**ABOUT THIS TASK**. Each line from the material with the word "identification" in it must be copied.

**INFORMATION SHOWN**.
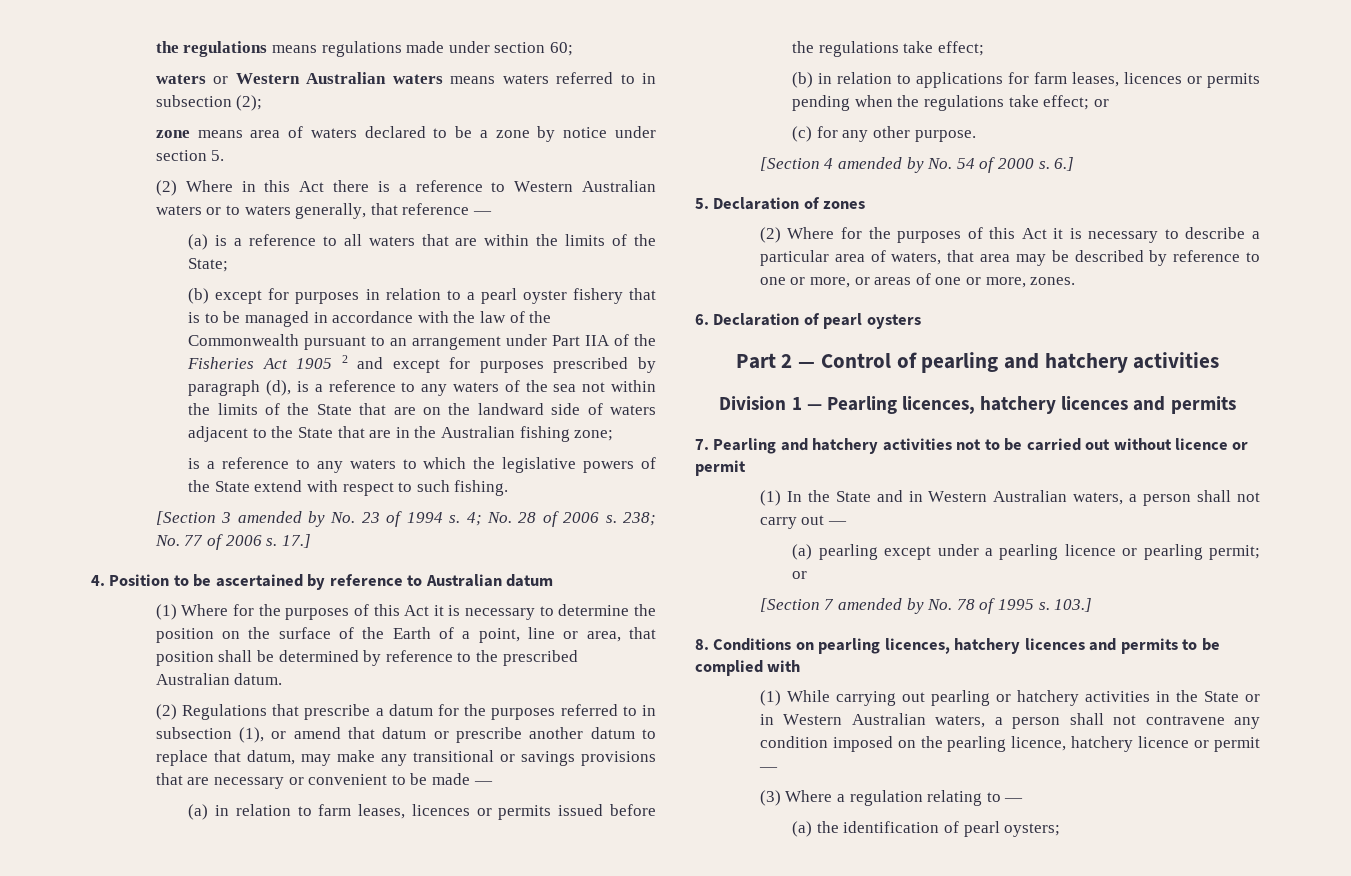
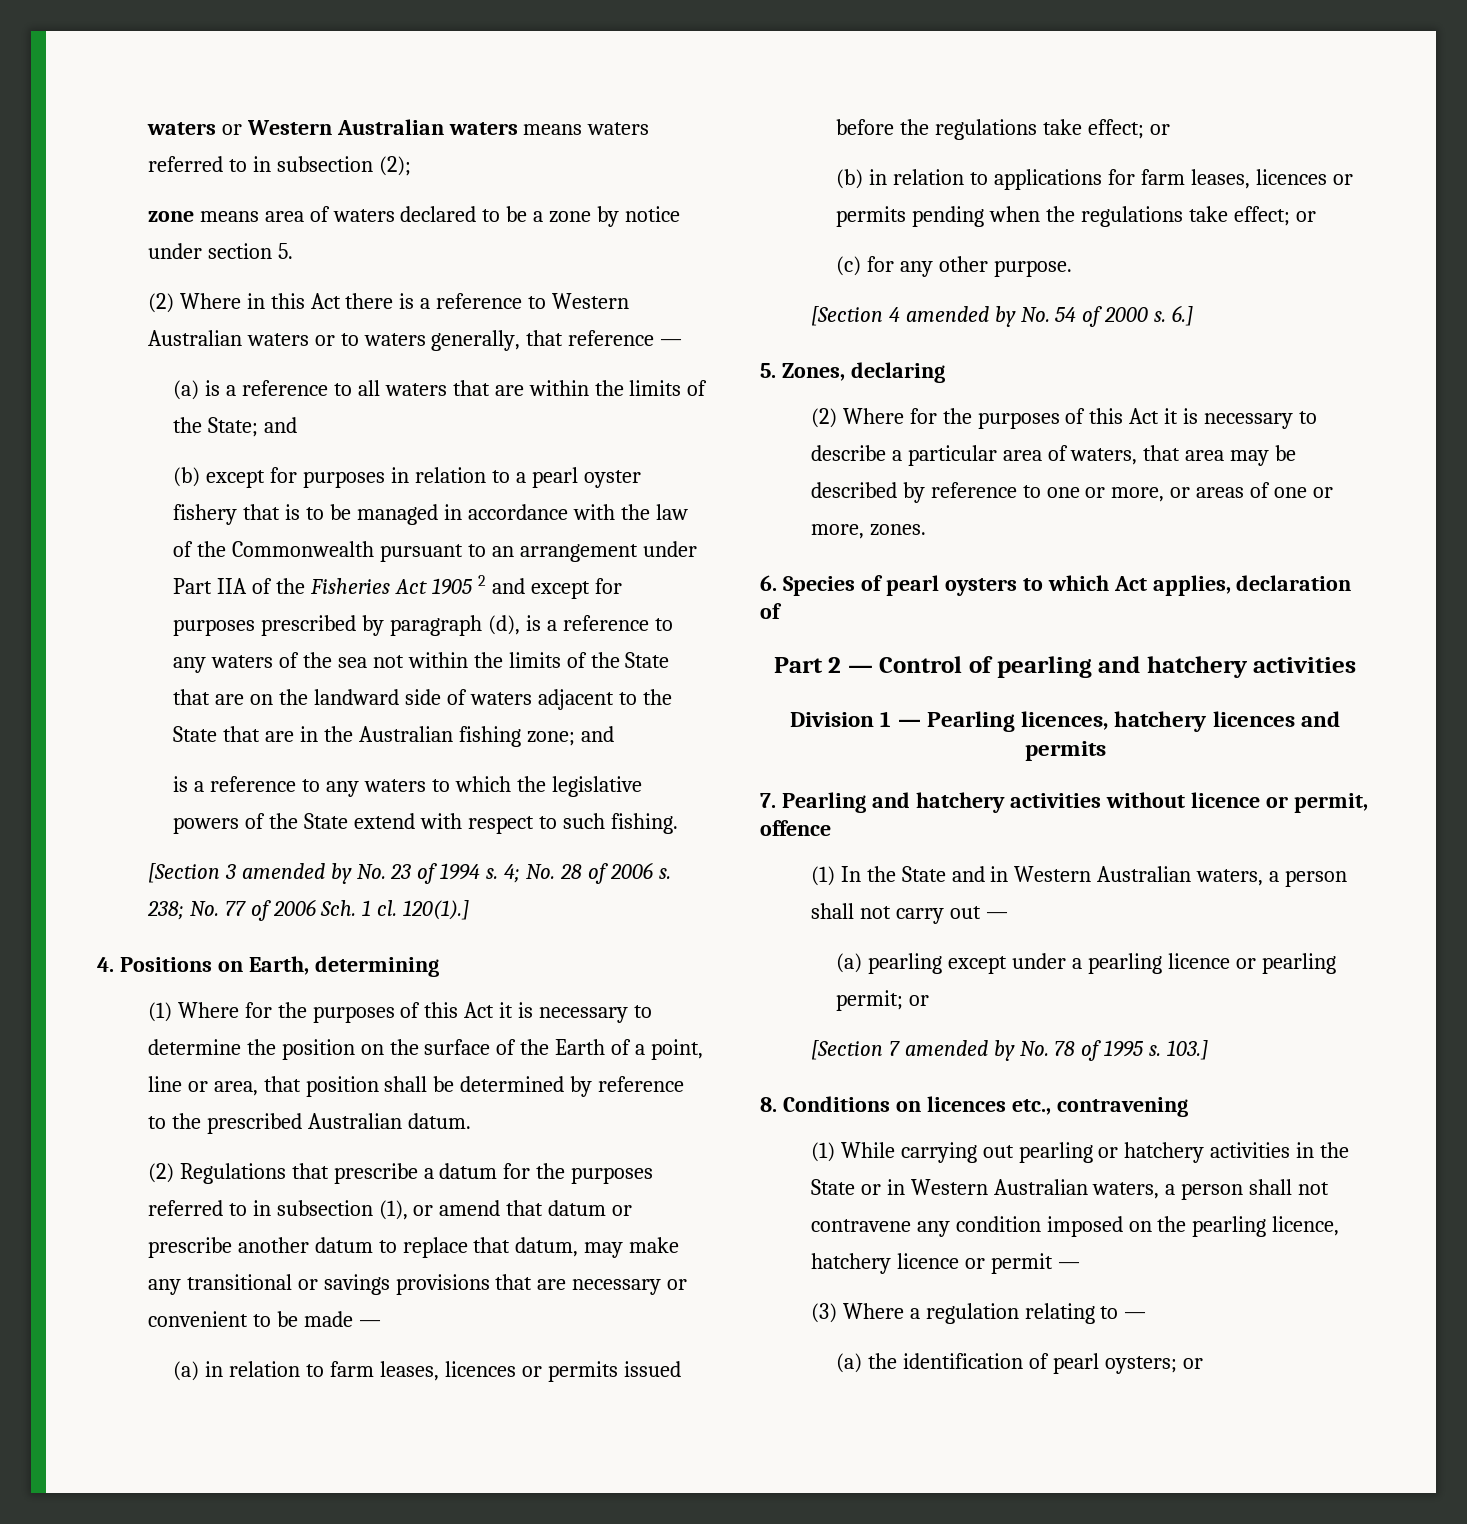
- the regulations means regulations made under section 60;
- (a) is a reference to all waters that are within the limits of the State;
+ (a) is a reference to all waters that are within the limits of the State; and
- (b) except for purposes in relation to a pearl oyster fishery that is to be managed in accordance with the law of the Commonwealth pursuant to an arrangement under Part IIA of the Fisheries Act 1905 2 and except for purposes prescribed by paragraph (d), is a reference to any waters of the sea not within the limits of the State that are on the landward side of waters adjacent to the State that are in the Australian fishing zone;
+ (b) except for purposes in relation to a pearl oyster fishery that is to be managed in accordance with the law of the Commonwealth pursuant to an arrangement under Part IIA of the Fisheries Act 1905 2 and except for purposes prescribed by paragraph (d), is a reference to any waters of the sea not within the limits of the State that are on the landward side of waters adjacent to the State that are in the Australian fishing zone; and
- 238; No. 77 of 2006 s. 17.]
- 4. Position to be ascertained by reference to Australian datum
+ 238; No. 77 of 2006 Sch. 1 cl. 120(1).]
+ 4. Positions on Earth, determining
- (a) in relation to farm leases, licences or permits issued before the regulations take effect;
+ (a) in relation to farm leases, licences or permits issued before the regulations take effect; or
- 5. Declaration of zones
+ 5. Zones, declaring
- 6. Declaration of pearl oysters
+ 6. Species of pearl oysters to which Act applies, declaration of
- 7. Pearling and hatchery activities not to be carried out without licence or permit
+ 7. Pearling and hatchery activities without licence or permit, offence
- 8. Conditions on pearling licences, hatchery licences and permits to be complied with
+ 8. Conditions on licences etc., contravening
- (a) the identification of pearl oysters;
+ (a) the identification of pearl oysters; or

**RESPONSE**.
- (a) the identification of pearl oysters;
+ (a) the identification of pearl oysters; or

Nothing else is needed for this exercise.